1. Perform string matching operations

expr command helps us to perform different levels of string matching operations with the operator ‘:’ as shown below,

# partial match and returns the number of characters matched.
$ expr linux : lin
3

# the condition is string 2 entirely should match in string 1.
$ expr linux : linx
0

# regular expression to match any number of characters
$ expr linux : '.*'
5

# to print the matched characters instead of number of matching positions
$ expr linux : '..\(...\)'
nux

Note : expr command should have the space between the operator and operands.

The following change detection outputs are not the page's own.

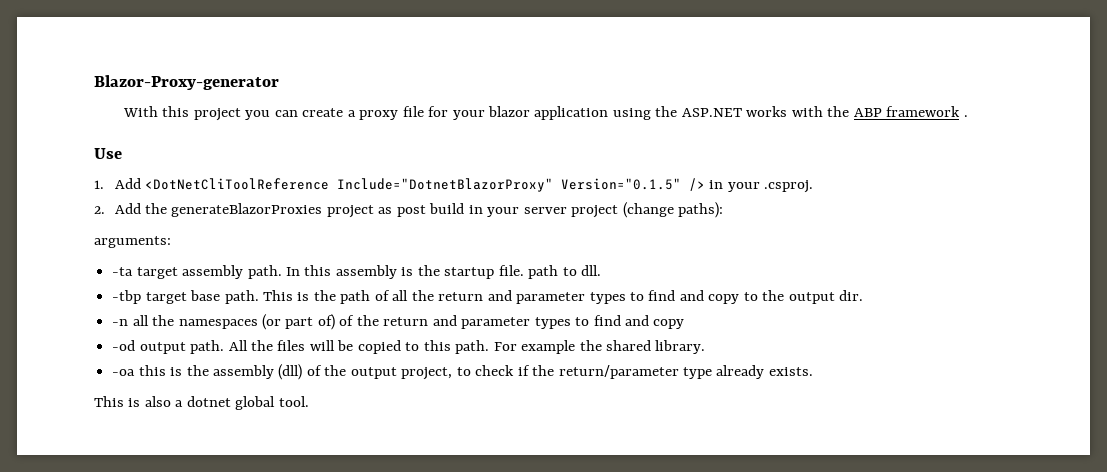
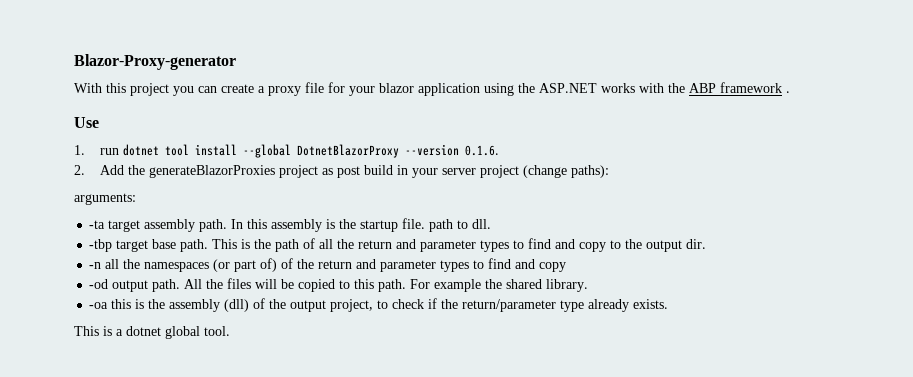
[114,178,814,193] Add <DotNetCliToolReference Include="DotnetBlazorProxy" Version="0.1.5" /> in your .csproj. -> [99,144,499,158] run dotnet tool install --global DotnetBlazorProxy --version 0.1.6.
[144,396,171,407] also -> (112, 331) none

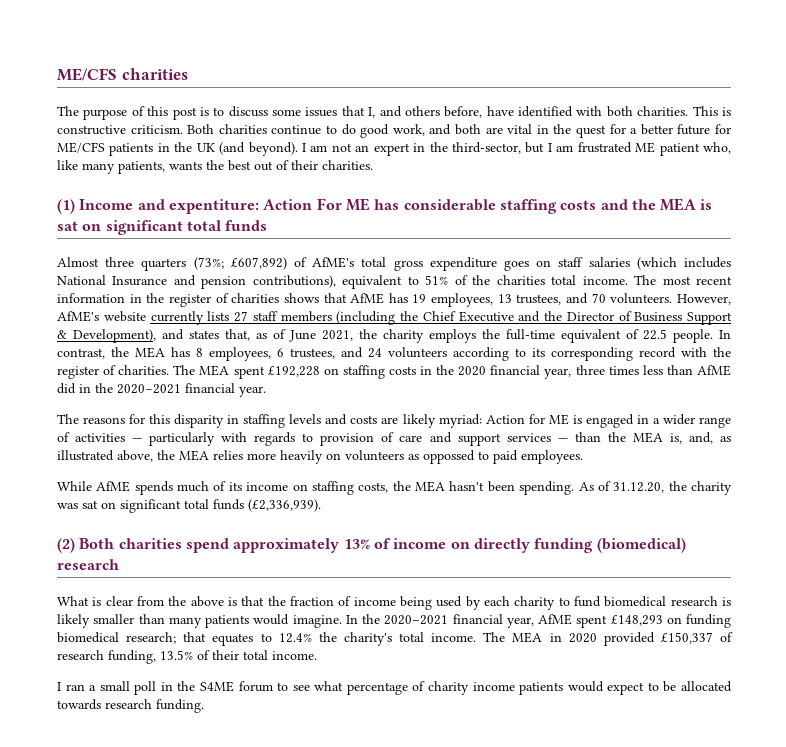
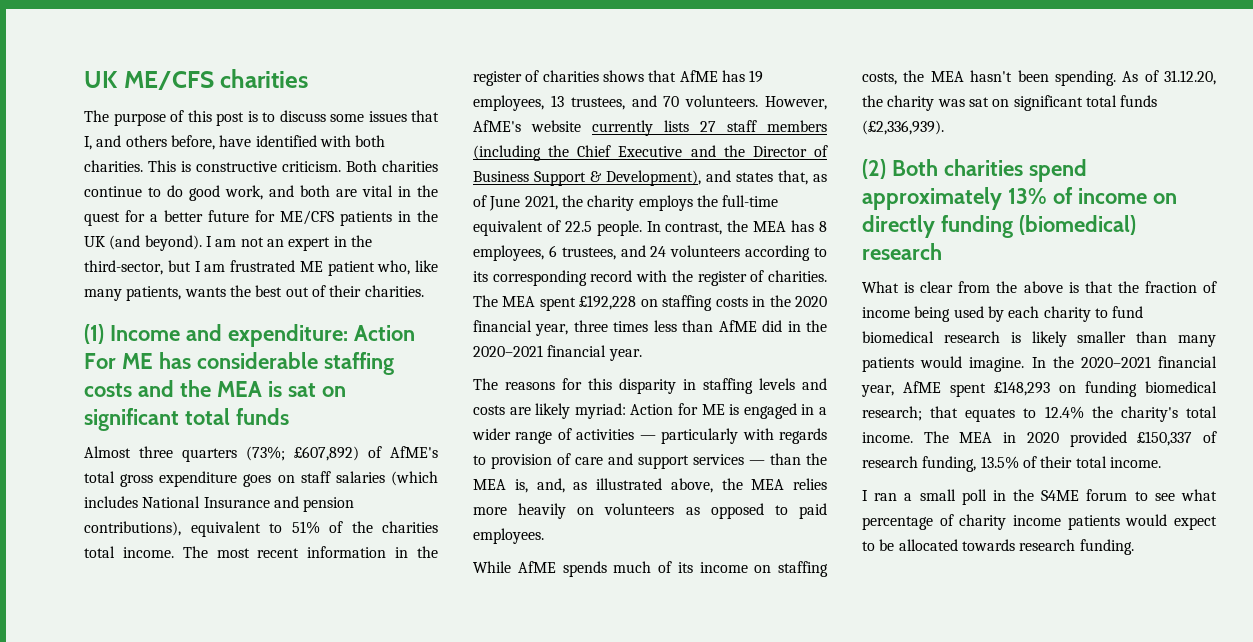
(57, 74) none -> [84,71,118,88] UK
[168,199,259,214] expentiture: -> [227,324,348,347] expenditure:
[423,450,475,464] oppossed -> [710,503,764,519] opposed

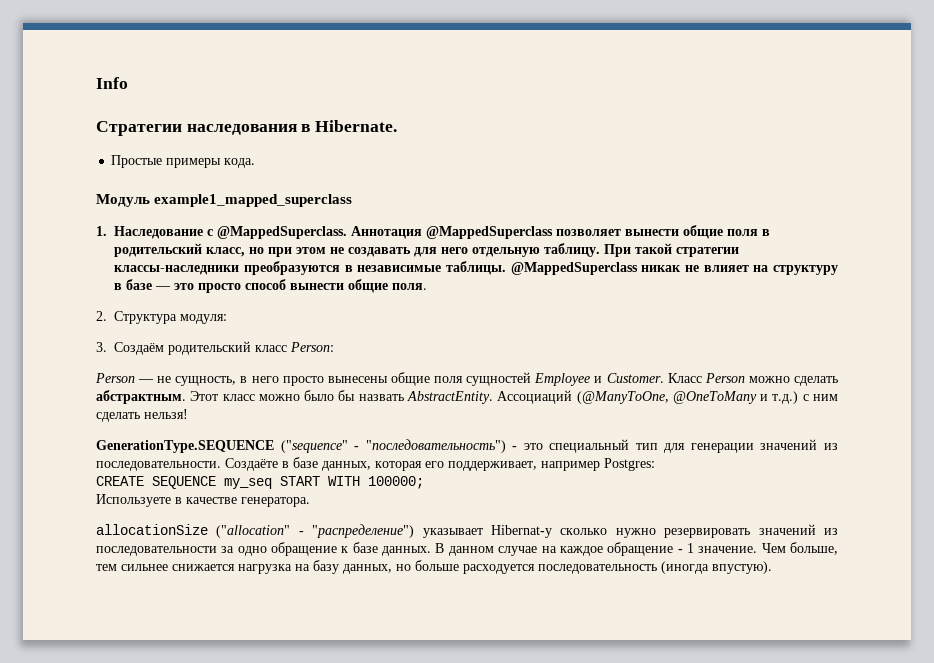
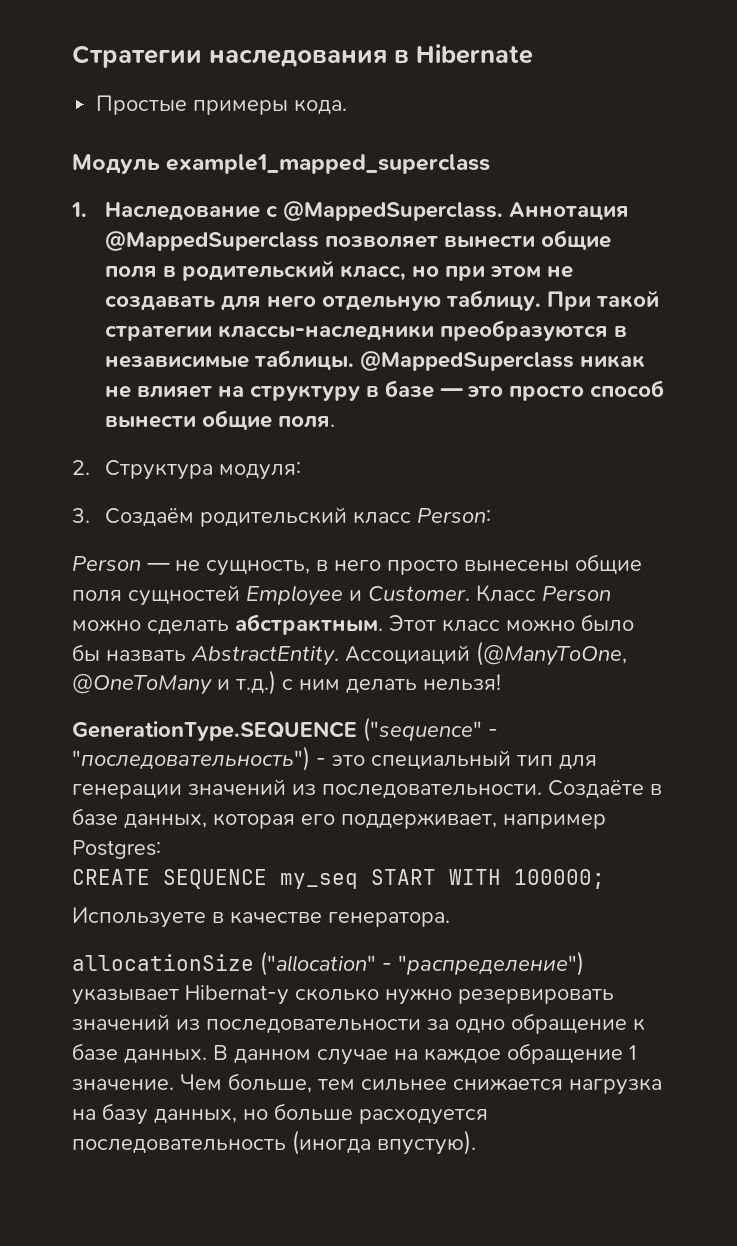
[96,77,128,89] Info // -> (72, 56) none
[315,120,398,132] Hibernate. -> [416,44,533,64] Hibernate
[96,412,140,422] сделать -> [346,679,417,694] делать
[677,549,683,553] - -> (623, 1053) none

2. Compare the two expressions

Using expr command, you can compare two expressions (numbers or strings). It returns either 0 for failure or 1 for success as shown below

$ var1='10'
$ var2='20'

# matching numbers with '='.
$ expr $var1 = $var2
0

# displays 1 when arg1 is less than arg2
$ expr $var1 \< $var2
1

# display 1 when arg1 is not equal to arg2
$ expr $var1 \!= $var2
1

3. Perform the integer arithmetic operations

You can do the integer arithmetic operations like addition, subtraction, multiplication, division and modulus. In the below example, two numbers are multiplied and the result is produced as follows.

$ expr 5 \* 2
10

4. Increment the value inside the script

The example below increments the $count variable value to 1 inside the shell script.

echo $count
count=`expr $count + 1`

Syntax and Options

expr EXPRESSION
expr OPTION

Short Option Long Option Option Description
–help to display help page and exit
–version to display version information and exit
ARG1 * ARG2 Interger arithmetic operator for multiplication
ARG1 / ARG2 Interger arithmetic operator for division
ARG1 + ARG2 Interger arithmetic operator for addition
ARG1 – ARG2 Interger arithmetic operator for substraction
ARG1 % ARG2 Interger arithmetic operator for modulus operation
ARG1 = ARG2 Comparision operator to check both expressions are equals
ARG1 < ARG2 Comparision operator to check arg1 is less than arg2
ARG1 <= ARG2 Comparision operator to check arg1 is lesser than or equal to arg2
ARG1 > ARG2 Comparision operator to check arg1 is greater than arg2
ARG1 >= ARG2 Comparision operator to check arg1 is greater than or equal to arg2
ARG1 != ARG2 Comparision operator to check arg1 is not equal to arg2
ARG1 : ARG2 String matching operator
ARG1 & ARG2 Conditional operator which returns arg1 when arg1 and arg2 are not 0 or NUL. otherwise 0.
ARG1 | ARG2 Conditional operator which returns arg1 if it not 0 or NUL otherwise arg2 is returned.


Related Commands

Comments on this entry are closed.

  • smit March 8, 2013, 9:36 pm

    How to make operation of expr command like expr 5+5…????
    how to store c= expr $a+5
    Give me error

  • Sangram March 23, 2013, 3:19 pm

    Smit, Not sure what’s the error did you try following?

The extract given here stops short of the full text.